___ Data for this exercise

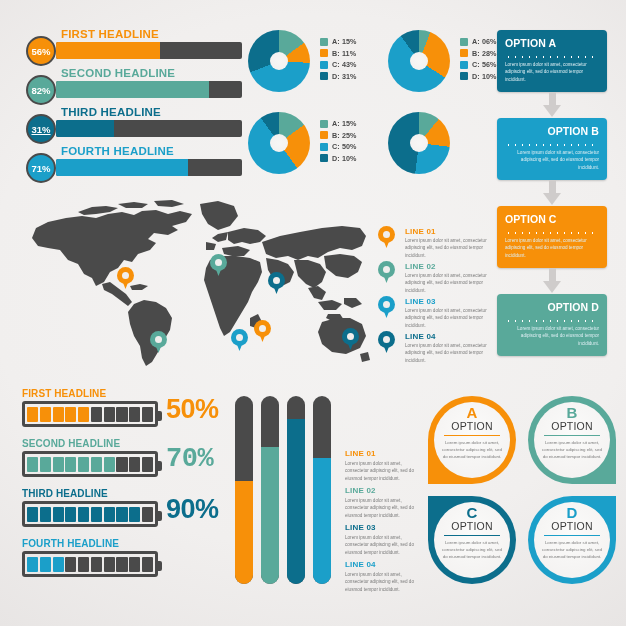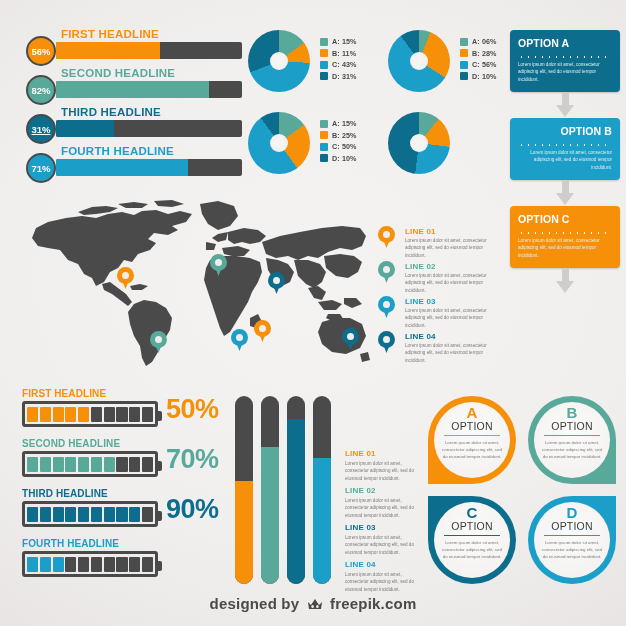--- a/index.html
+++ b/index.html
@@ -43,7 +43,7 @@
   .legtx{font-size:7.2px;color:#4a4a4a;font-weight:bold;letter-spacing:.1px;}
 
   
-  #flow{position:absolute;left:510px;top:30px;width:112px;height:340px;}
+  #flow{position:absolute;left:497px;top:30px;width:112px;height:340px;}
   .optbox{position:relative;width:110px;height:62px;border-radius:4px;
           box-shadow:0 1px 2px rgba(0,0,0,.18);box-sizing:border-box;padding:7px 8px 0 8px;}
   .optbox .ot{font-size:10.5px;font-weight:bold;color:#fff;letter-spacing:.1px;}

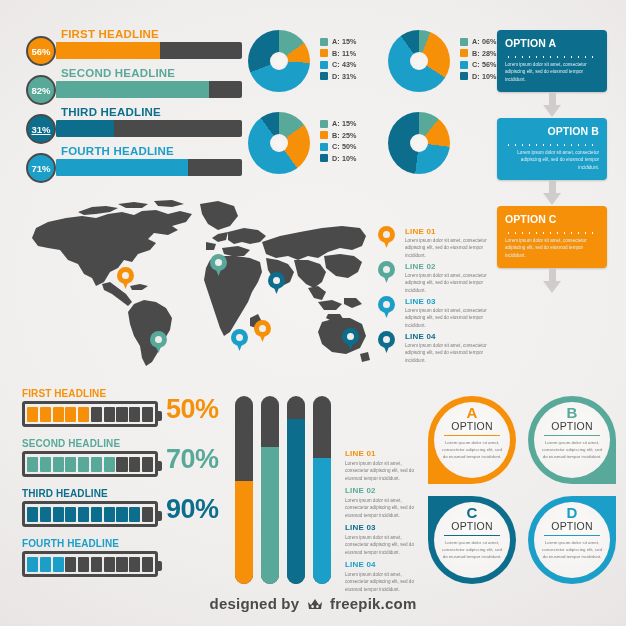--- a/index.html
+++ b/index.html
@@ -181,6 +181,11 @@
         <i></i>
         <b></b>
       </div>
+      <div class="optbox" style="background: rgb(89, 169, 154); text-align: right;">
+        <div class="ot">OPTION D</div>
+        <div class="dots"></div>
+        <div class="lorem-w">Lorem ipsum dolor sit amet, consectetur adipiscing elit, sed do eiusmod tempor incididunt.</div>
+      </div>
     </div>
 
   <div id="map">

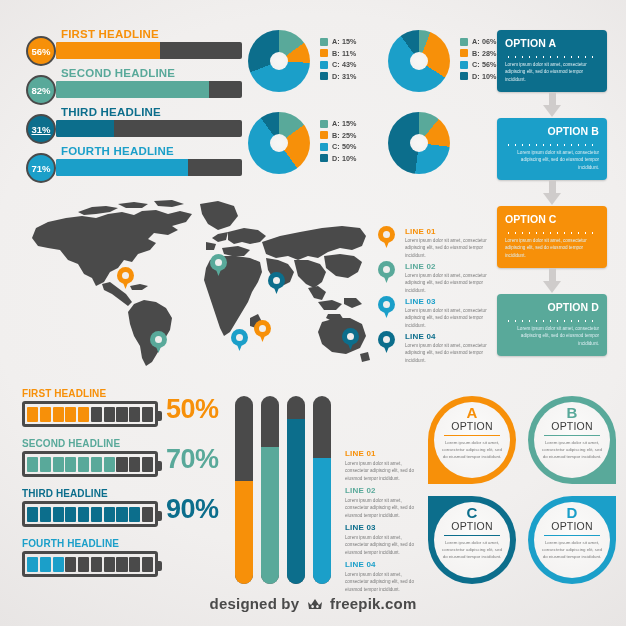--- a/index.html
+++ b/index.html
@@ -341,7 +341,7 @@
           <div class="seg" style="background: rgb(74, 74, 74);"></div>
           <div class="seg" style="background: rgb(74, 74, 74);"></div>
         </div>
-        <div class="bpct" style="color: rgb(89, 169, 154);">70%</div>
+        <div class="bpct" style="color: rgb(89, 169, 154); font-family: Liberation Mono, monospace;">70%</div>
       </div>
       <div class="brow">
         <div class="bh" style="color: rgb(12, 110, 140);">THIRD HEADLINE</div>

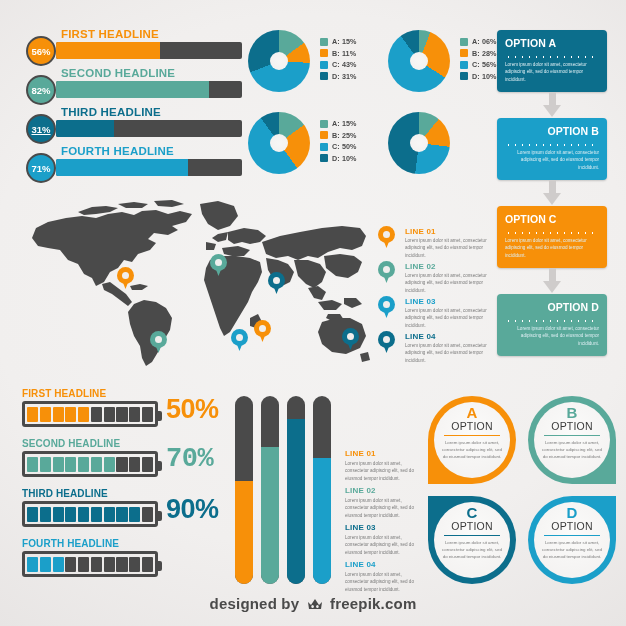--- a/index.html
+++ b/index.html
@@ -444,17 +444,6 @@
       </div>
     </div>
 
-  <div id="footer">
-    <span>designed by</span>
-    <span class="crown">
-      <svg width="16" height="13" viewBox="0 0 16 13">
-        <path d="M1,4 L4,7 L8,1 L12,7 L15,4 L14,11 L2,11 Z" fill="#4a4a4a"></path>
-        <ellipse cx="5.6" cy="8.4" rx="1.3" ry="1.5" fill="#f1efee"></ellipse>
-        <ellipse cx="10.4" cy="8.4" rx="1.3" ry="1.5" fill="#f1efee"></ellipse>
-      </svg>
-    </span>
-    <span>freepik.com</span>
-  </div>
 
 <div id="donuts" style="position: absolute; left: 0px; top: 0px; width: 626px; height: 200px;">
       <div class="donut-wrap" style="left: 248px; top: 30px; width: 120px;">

______

• **Work instruction**:
Although the records contain pictures, the output must hold only their exact wording.

• **Response area**:
--- a/index.html
+++ b/index.html
@@ -43,7 +43,7 @@
   .legtx{font-size:7.2px;color:#4a4a4a;font-weight:bold;letter-spacing:.1px;}
 
   
-  #flow{position:absolute;left:510px;top:30px;width:112px;height:340px;}
+  #flow{position:absolute;left:497px;top:30px;width:112px;height:340px;}
   .optbox{position:relative;width:110px;height:62px;border-radius:4px;
           box-shadow:0 1px 2px rgba(0,0,0,.18);box-sizing:border-box;padding:7px 8px 0 8px;}
   .optbox .ot{font-size:10.5px;font-weight:bold;color:#fff;letter-spacing:.1px;}

--- a/index.html
+++ b/index.html
@@ -181,6 +181,11 @@
         <i></i>
         <b></b>
       </div>
+      <div class="optbox" style="background: rgb(89, 169, 154); text-align: right;">
+        <div class="ot">OPTION D</div>
+        <div class="dots"></div>
+        <div class="lorem-w">Lorem ipsum dolor sit amet, consectetur adipiscing elit, sed do eiusmod tempor incididunt.</div>
+      </div>
     </div>
 
   <div id="map">

--- a/index.html
+++ b/index.html
@@ -341,7 +341,7 @@
           <div class="seg" style="background: rgb(74, 74, 74);"></div>
           <div class="seg" style="background: rgb(74, 74, 74);"></div>
         </div>
-        <div class="bpct" style="color: rgb(89, 169, 154);">70%</div>
+        <div class="bpct" style="color: rgb(89, 169, 154); font-family: Liberation Mono, monospace;">70%</div>
       </div>
       <div class="brow">
         <div class="bh" style="color: rgb(12, 110, 140);">THIRD HEADLINE</div>

--- a/index.html
+++ b/index.html
@@ -444,17 +444,6 @@
       </div>
     </div>
 
-  <div id="footer">
-    <span>designed by</span>
-    <span class="crown">
-      <svg width="16" height="13" viewBox="0 0 16 13">
-        <path d="M1,4 L4,7 L8,1 L12,7 L15,4 L14,11 L2,11 Z" fill="#4a4a4a"></path>
-        <ellipse cx="5.6" cy="8.4" rx="1.3" ry="1.5" fill="#f1efee"></ellipse>
-        <ellipse cx="10.4" cy="8.4" rx="1.3" ry="1.5" fill="#f1efee"></ellipse>
-      </svg>
-    </span>
-    <span>freepik.com</span>
-  </div>
 
 <div id="donuts" style="position: absolute; left: 0px; top: 0px; width: 626px; height: 200px;">
       <div class="donut-wrap" style="left: 248px; top: 30px; width: 120px;">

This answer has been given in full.